## Your goal:
In the data below, find the line that contains "[666,324,838,339] - Exploding" and the line that contains "[168,285,272,302] Kickstarter ->". Copy both, plus every line between them, exactly.

## Listed entries:
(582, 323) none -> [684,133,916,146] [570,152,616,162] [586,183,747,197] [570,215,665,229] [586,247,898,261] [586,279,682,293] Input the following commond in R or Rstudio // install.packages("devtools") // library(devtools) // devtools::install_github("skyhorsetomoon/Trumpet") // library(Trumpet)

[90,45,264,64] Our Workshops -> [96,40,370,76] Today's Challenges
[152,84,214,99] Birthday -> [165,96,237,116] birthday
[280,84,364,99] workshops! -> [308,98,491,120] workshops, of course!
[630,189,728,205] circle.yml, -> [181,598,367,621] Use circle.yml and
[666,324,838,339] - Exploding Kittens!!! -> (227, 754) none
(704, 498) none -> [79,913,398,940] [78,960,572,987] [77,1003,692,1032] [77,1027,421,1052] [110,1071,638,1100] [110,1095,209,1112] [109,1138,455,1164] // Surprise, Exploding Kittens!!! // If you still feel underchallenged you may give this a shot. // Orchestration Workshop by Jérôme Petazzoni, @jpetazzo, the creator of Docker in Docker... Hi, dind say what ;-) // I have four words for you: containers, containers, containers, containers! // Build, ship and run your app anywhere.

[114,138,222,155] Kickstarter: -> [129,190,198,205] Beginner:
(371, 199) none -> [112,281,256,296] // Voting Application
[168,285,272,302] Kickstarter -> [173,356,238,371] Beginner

---

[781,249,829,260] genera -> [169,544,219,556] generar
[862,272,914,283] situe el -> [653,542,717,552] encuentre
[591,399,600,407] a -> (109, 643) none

==

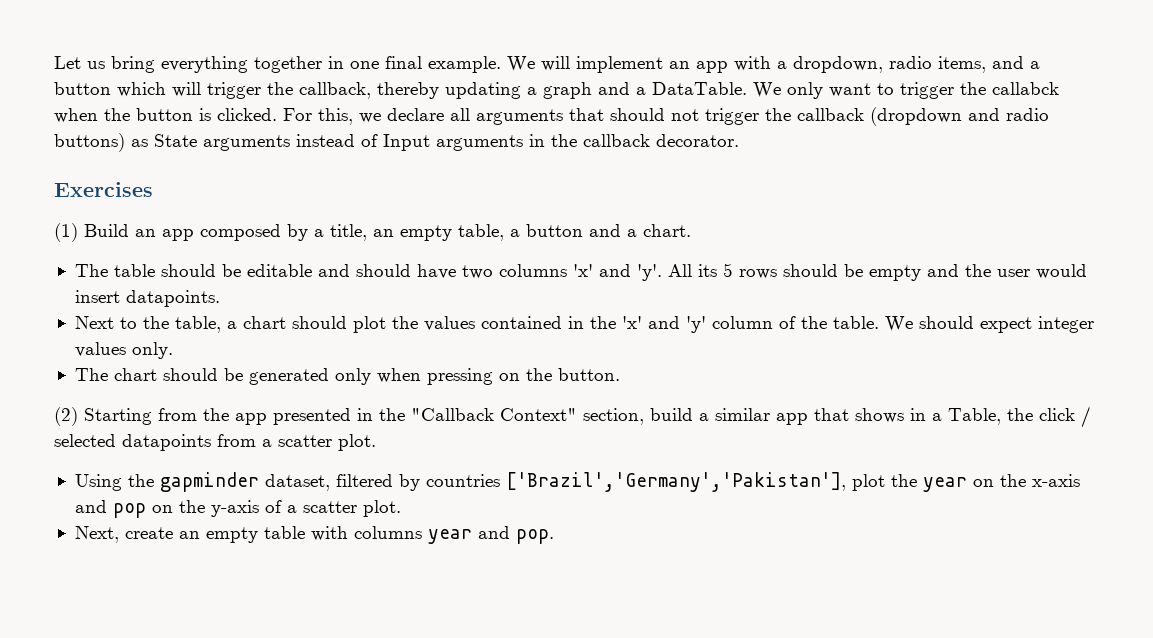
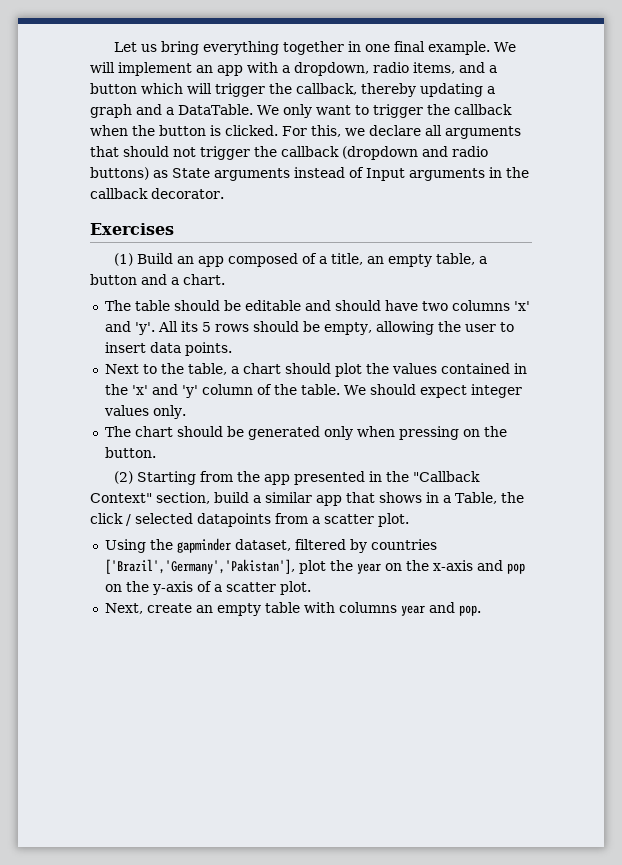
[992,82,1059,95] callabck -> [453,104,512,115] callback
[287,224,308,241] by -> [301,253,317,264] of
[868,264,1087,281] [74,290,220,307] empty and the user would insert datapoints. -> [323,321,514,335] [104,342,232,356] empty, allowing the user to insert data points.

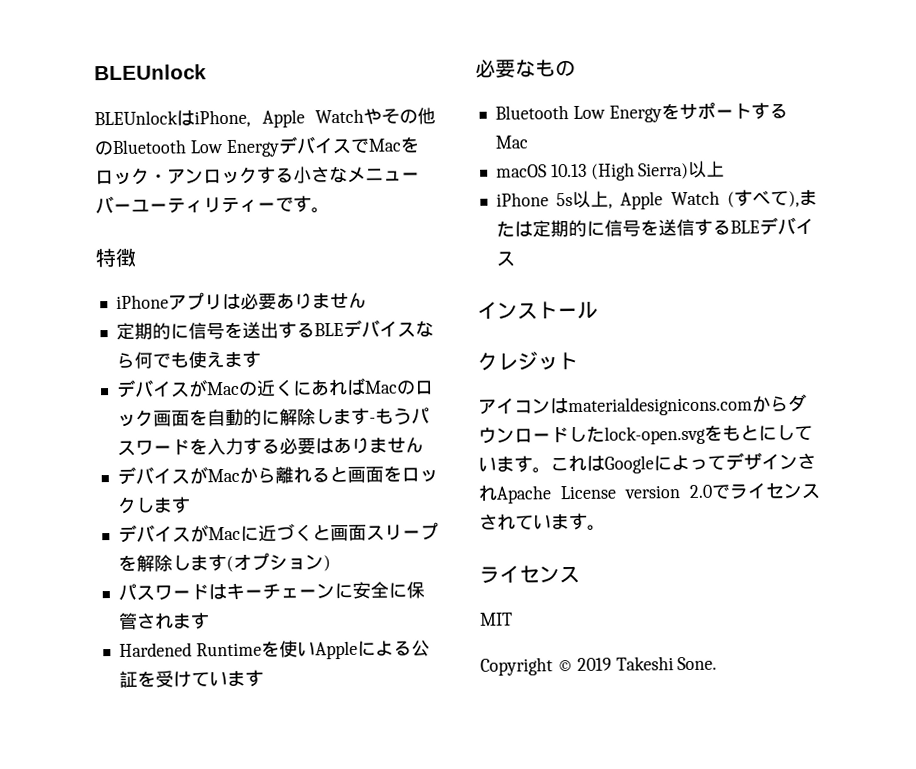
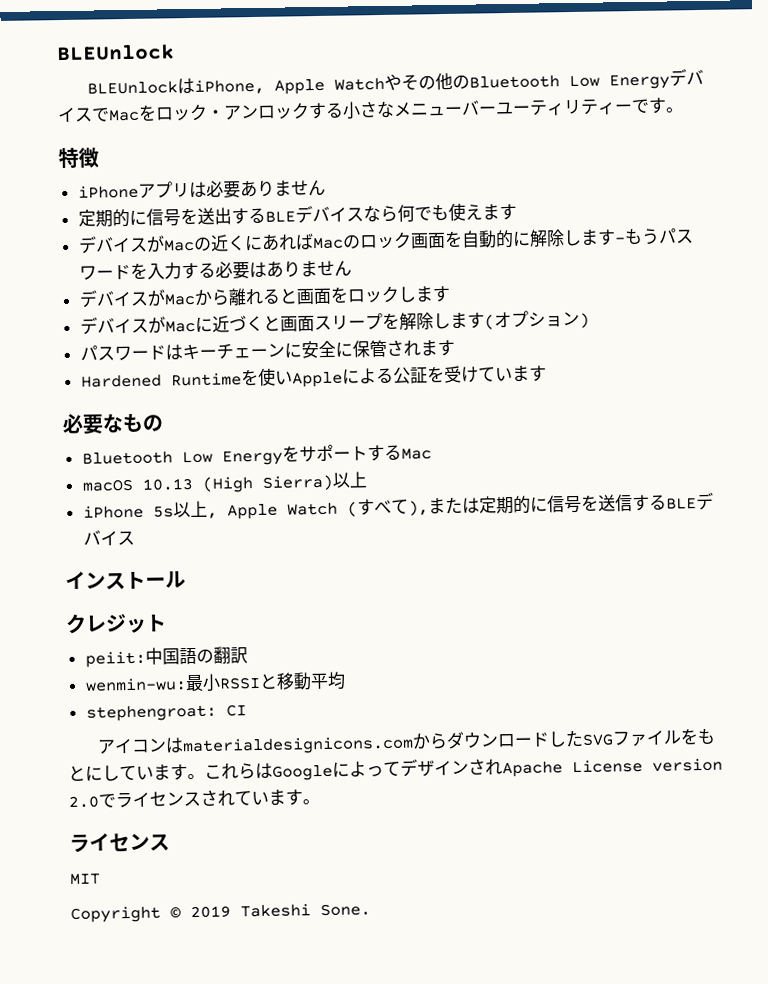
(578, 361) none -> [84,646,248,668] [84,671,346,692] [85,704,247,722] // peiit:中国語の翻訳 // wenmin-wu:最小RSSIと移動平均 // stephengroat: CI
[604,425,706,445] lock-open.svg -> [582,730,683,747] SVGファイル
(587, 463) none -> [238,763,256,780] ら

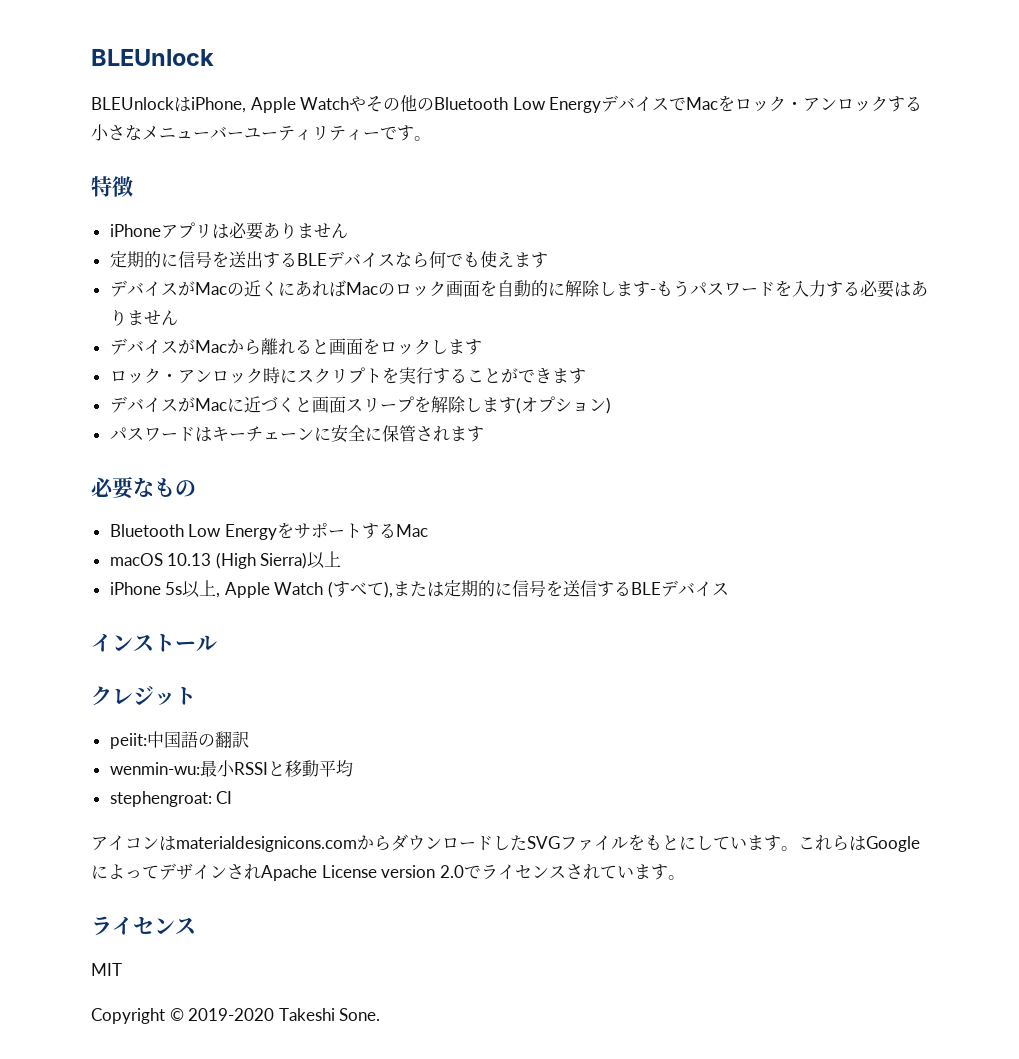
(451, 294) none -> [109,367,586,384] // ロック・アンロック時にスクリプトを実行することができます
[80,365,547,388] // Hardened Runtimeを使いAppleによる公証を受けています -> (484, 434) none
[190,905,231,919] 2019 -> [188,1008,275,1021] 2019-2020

## Your response:
[666,324,838,339] - Exploding Kittens!!! -> (227, 754) none
(704, 498) none -> [79,913,398,940] [78,960,572,987] [77,1003,692,1032] [77,1027,421,1052] [110,1071,638,1100] [110,1095,209,1112] [109,1138,455,1164] // Surprise, Exploding Kittens!!! // If you still feel underchallenged you may give this a shot. // Orchestration Workshop by Jérôme Petazzoni, @jpetazzo, the creator of Docker in Docker... Hi, dind say what ;-) // I have four words for you: containers, containers, containers, containers! // Build, ship and run your app anywhere.

[114,138,222,155] Kickstarter: -> [129,190,198,205] Beginner:
(371, 199) none -> [112,281,256,296] // Voting Application
[168,285,272,302] Kickstarter -> [173,356,238,371] Beginner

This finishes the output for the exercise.